Background : Hawaii has the largest state proportion of transgender adults in the nation with 81% of transgender individuals from diverse racial/ ethnic backgrounds. The dearth studies about transgender individuals in Hawaii focused on HIV a decade ago, with a recent study about anal cancer. To date, no studies have examined the general health concerns and health services experiences of transgender individuals in our current society with shifting policies that affirm gender (e.g. birth certificate, marriage equality), and organizations that provided gender care. This study utilizes the minority stress model and gender affirmation framework to explore transgender women’s health concerns and health service experiences in Hawaii.
Methods : Participants were recruited from a transgender community event on the western part of the island of Oahu, Hawaii in December 2017. The inclusion criteria were: i) 18 years and older, and ii) consent by action. Nine (N=9) individuals who considered themselves transgender women, or women, but were assigned male sex at birth partook in the two-part survey and interview questionnaire about community health concerns, health forms, and health services. Participants were given a $10 gift card incentive to a local grocery store. Qualitative data were transcribed and analyzed for emergent themes.

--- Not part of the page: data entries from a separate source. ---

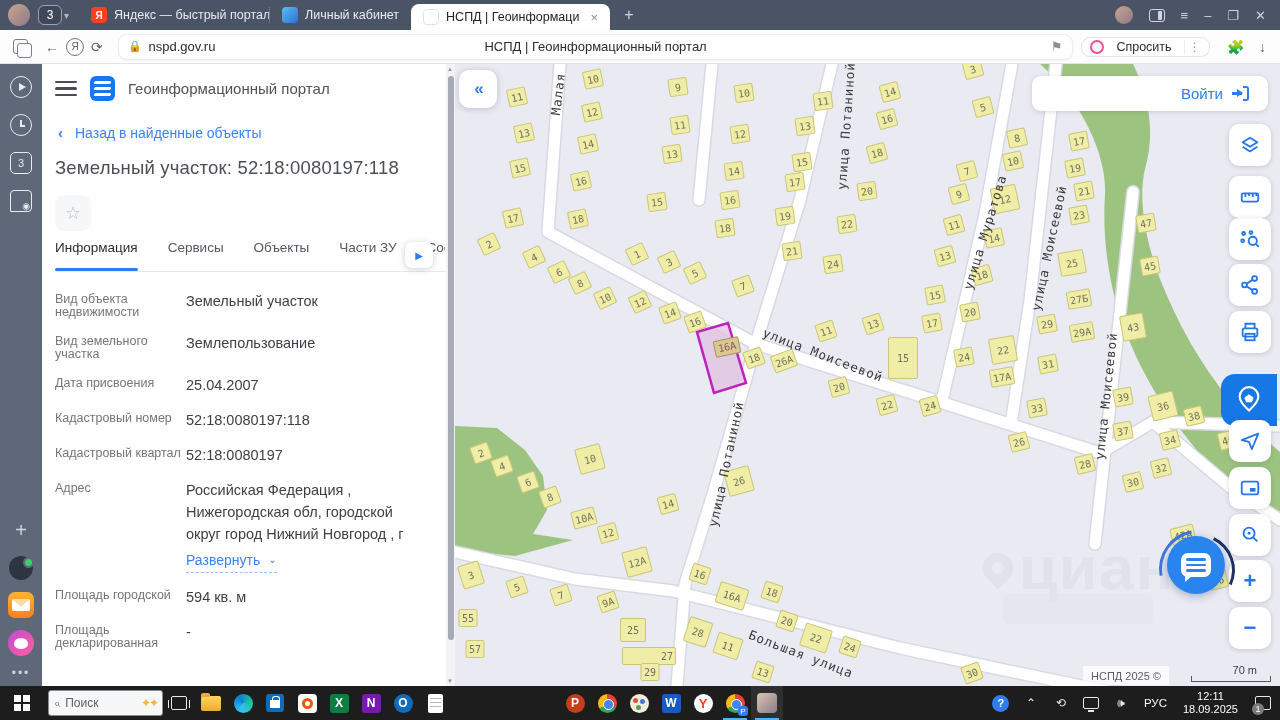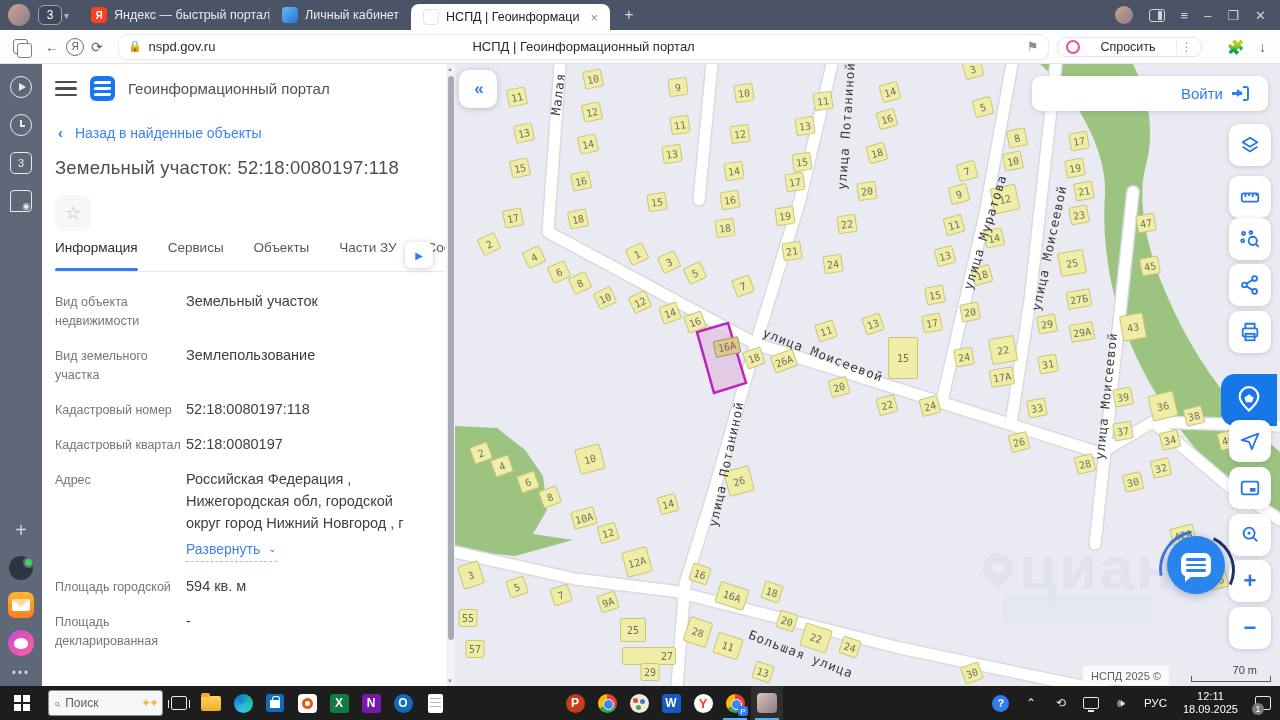"Спросить" .ask-pill { gap: 20px -> 12px; margin-right: 26px -> 18px }
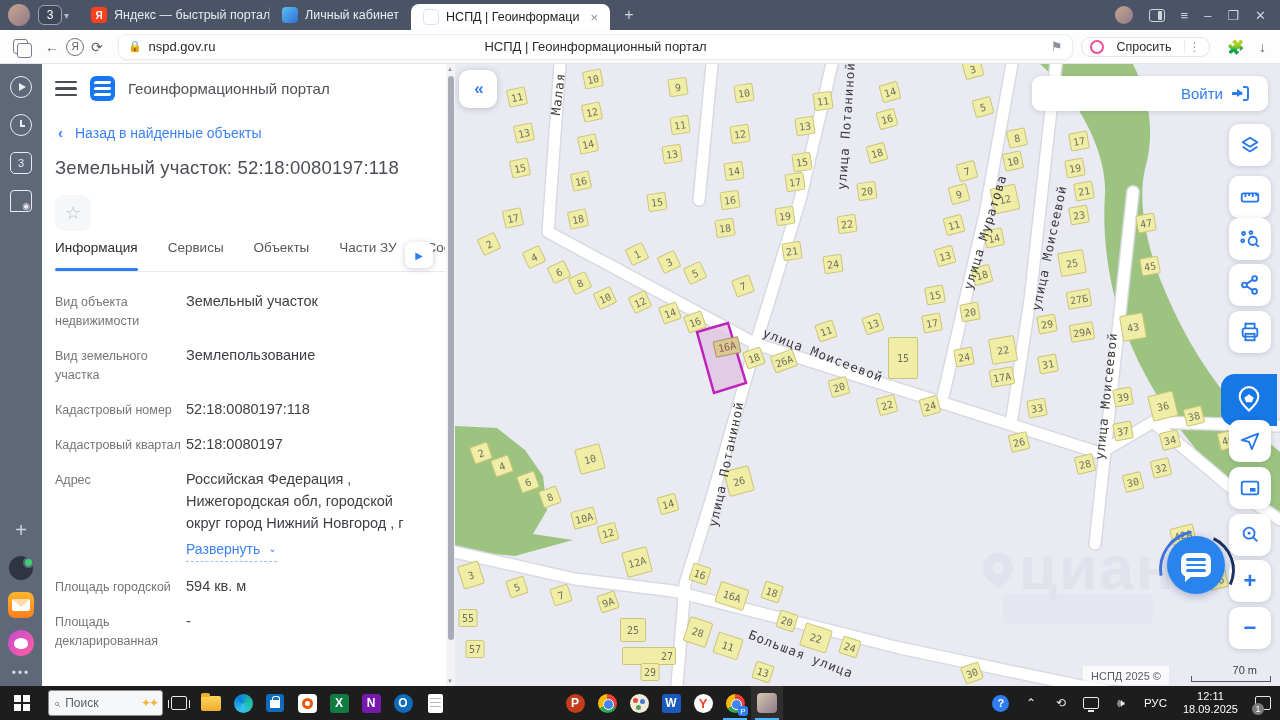"Вид объекта недвижимости" .flabel { line-height: 19px -> 13px }
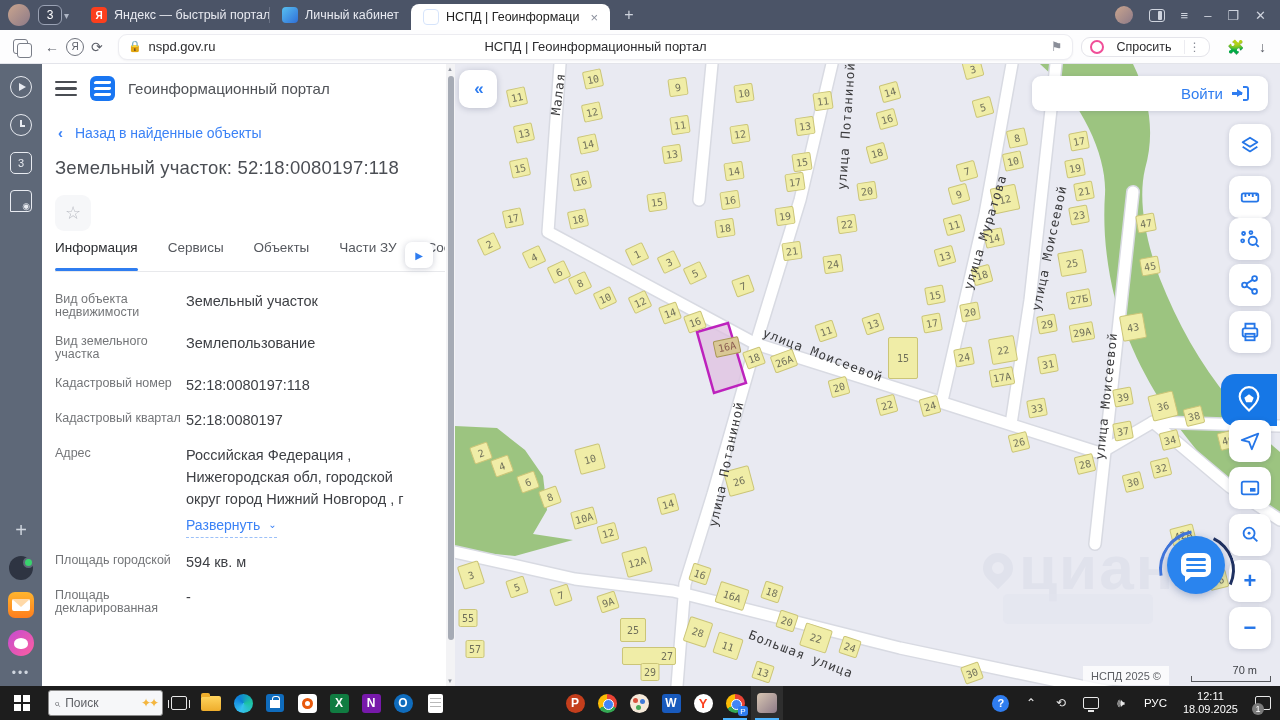"Дата присвоения" div.frow { html: none -> <div> <div>Дата присвоения</div> <div>25.04.2007</div> </div> }
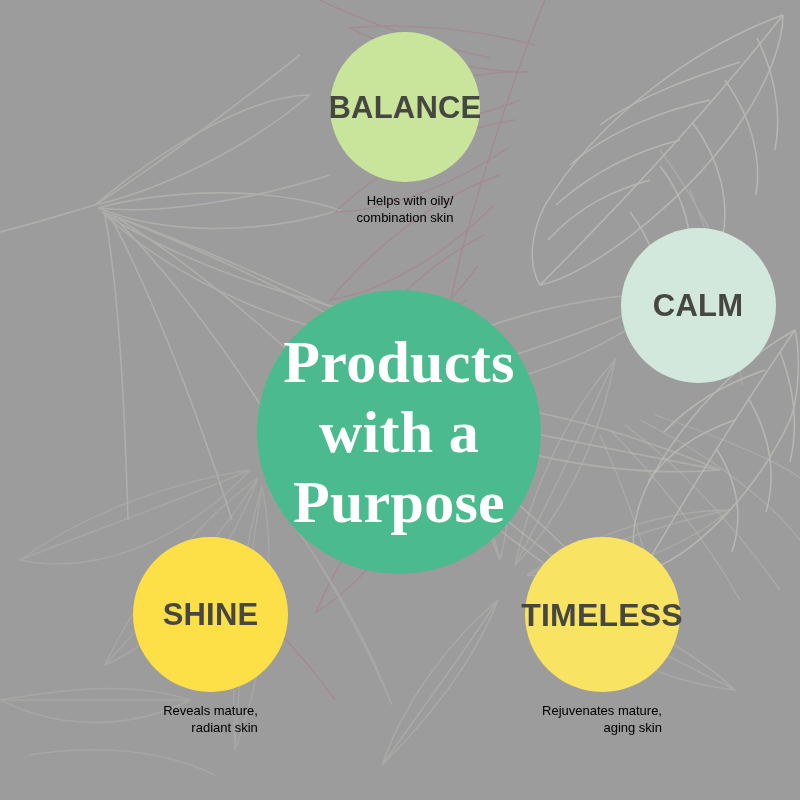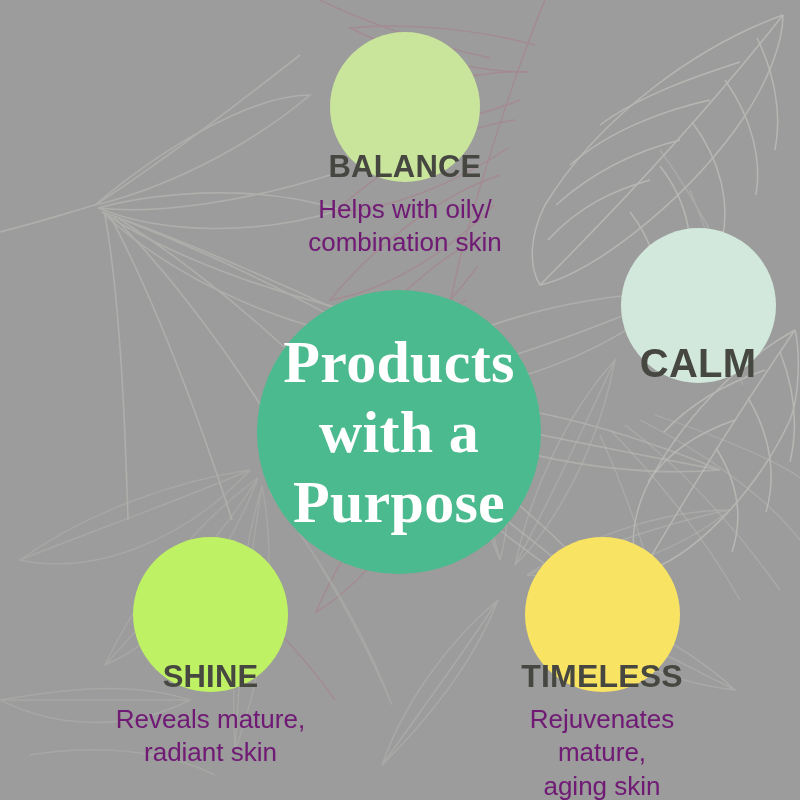"BALANCE" .bubble { align-items: flex-end -> center }
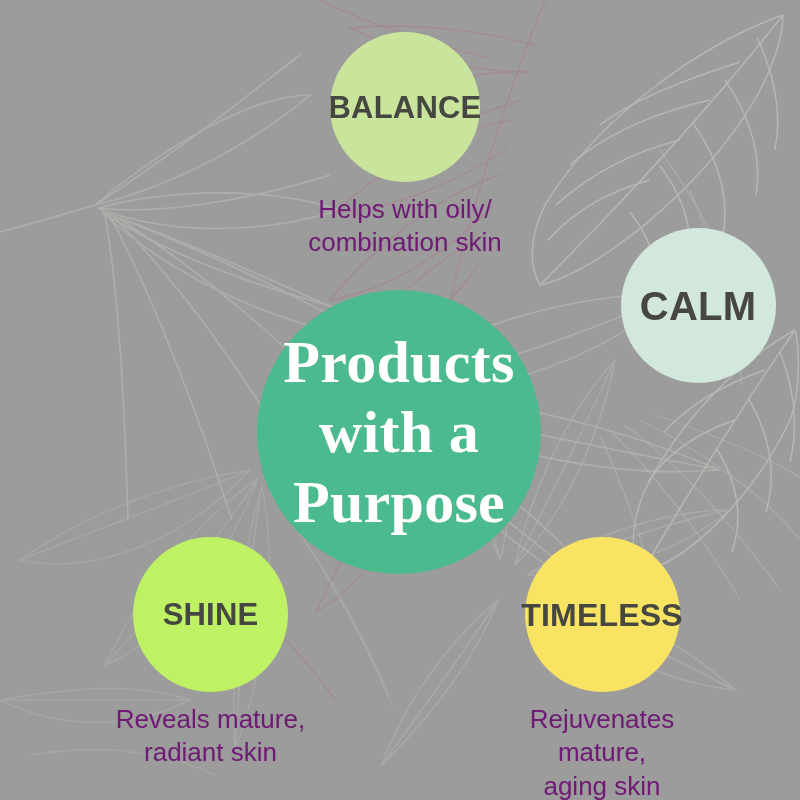"Helps with oily/" .caption { color: #701a75 -> #000000; font-size: 26px -> 13px; text-align: center -> right }
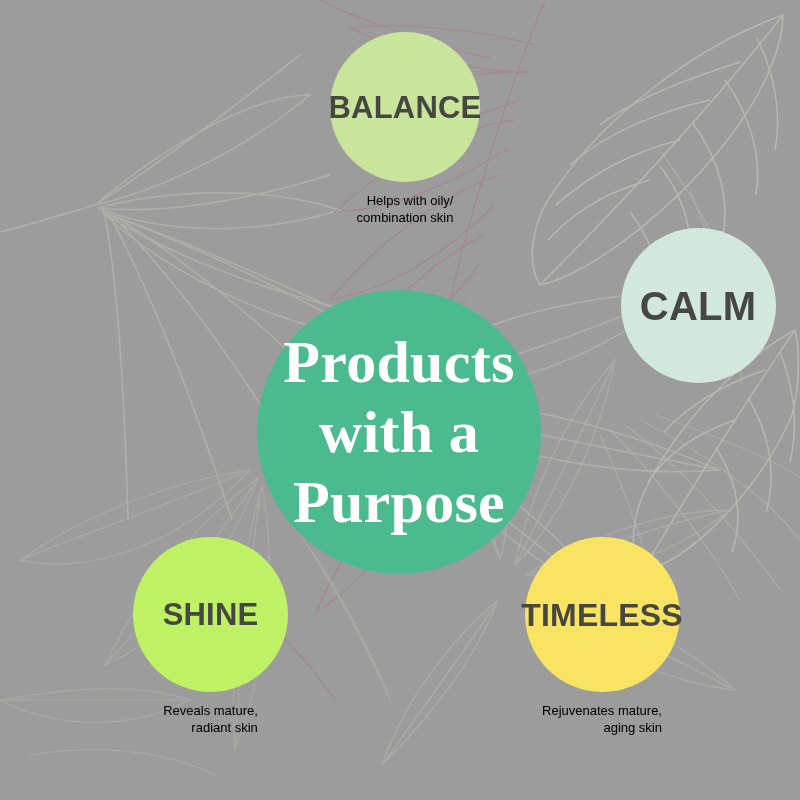"CALM" #node-calm .bubble-label { font-size: 40px -> 31px }
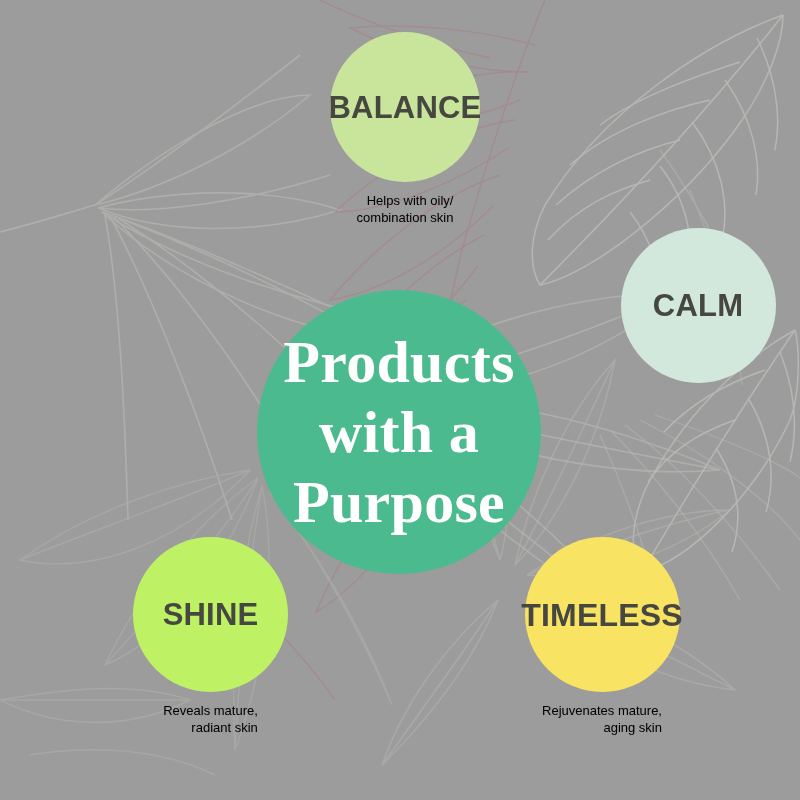"SHINE" #node-shine .bubble { background: #bef264 -> #fde047 }
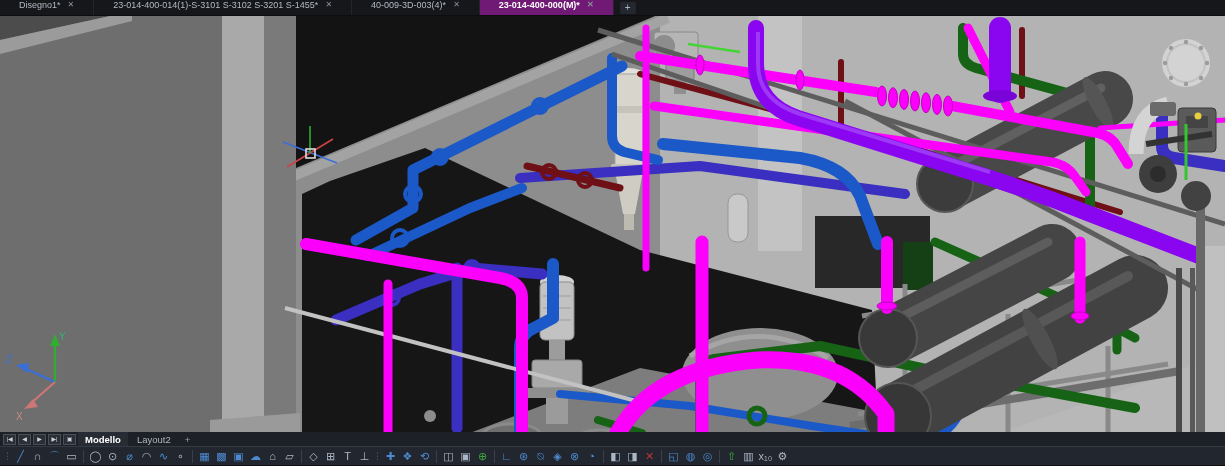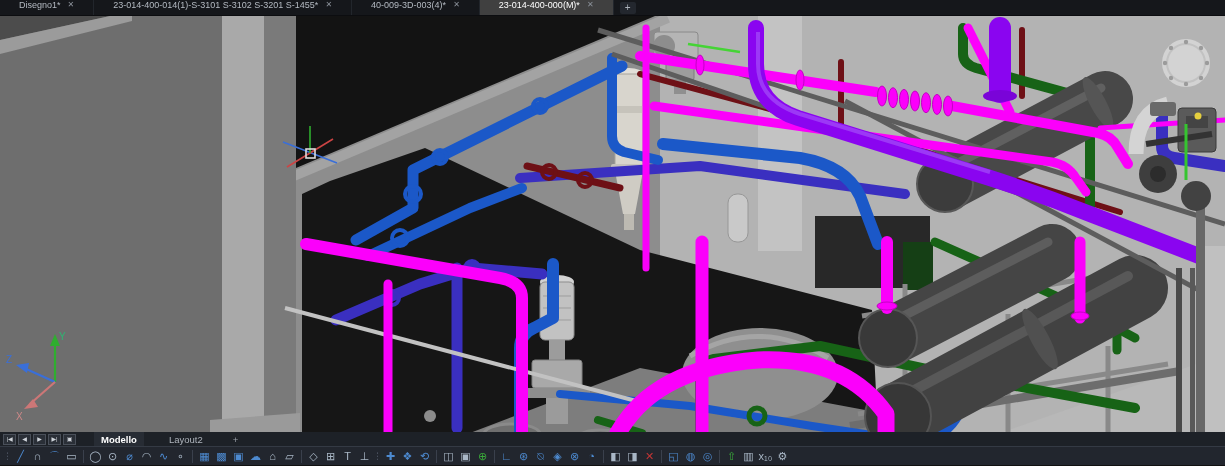"23-014-400-000(M)*" .tab.active { background: #404040 -> #701a75; font-weight: normal -> bold }
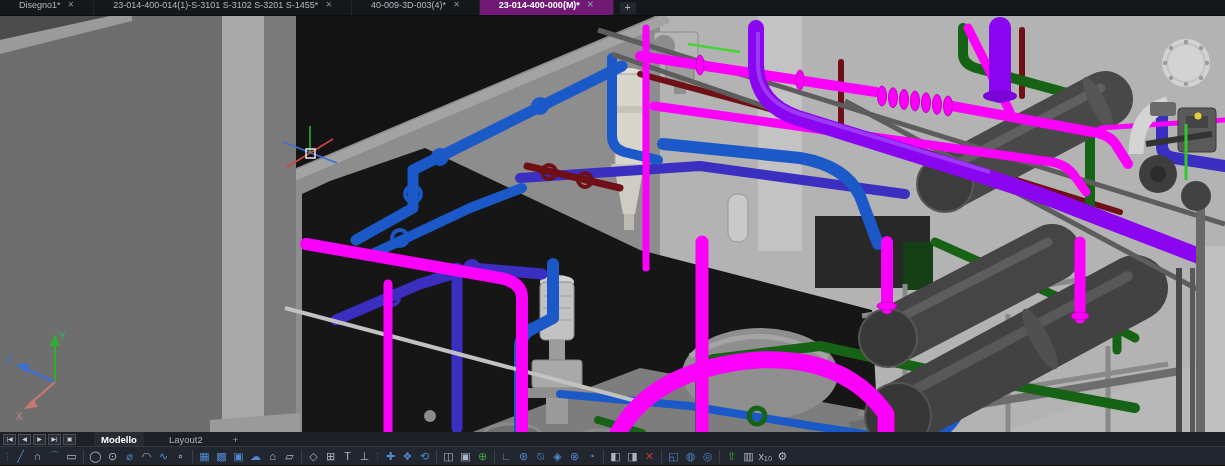"Modello" .ltab { margin-left: 16px -> none }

Results : Transgender women participants (N = 9) were 22-54 years of age with 88.9% of mixed ethnicity (e.g., Native Hawaiian, Filipino, Chinese, Samoan, European, Hispanic/Latino, and American Indian/ Alaska Native); 11.1% identified one race, Native Hawaiian. Survey data indicated that all participants were current hormones user (e.g., estradiol), and only one participant accessed surgery. About half (44.4%) of participants decline to respond to the organ inventory item on the health survey, and 55.6% reported having male genitalia. Nearly all (88.9%) participants legally changed their sex from male to female on their birth certificate. Qualitative data revealed that participants traveled about 25 miles from their home residence to access gender affirming care (e.g. hormone therapy) and were positive about their transitions. Older transgender women (30 and above) revealed experiences of stigma and discrimination in health clinics (e.g. waiting room) and their anxiety with being ‘clocked’ or outed as a transgender woman, which was a barrier for obtaining services. One younger participant shared of her mistreatment in one hospital, which forced her to seek services in another hospital. Participants health concerns were with diabetes, cancer, obesity, and heart disease with little mention of HIV. The desire to have children was also mentioned.
Conclusions : Given societal shifts with policies and health services that affirm, and support individuals chosen selves and gender, transgender participants were able to access gender care. They shared concern about diabetes, cancer, and heart disease in their community. More research is needed in these areas, as well as responses to survey items that enable transgender individuals to become visible in health surveillance systems. Transgender health disparities are still emerging and will become more visible with research.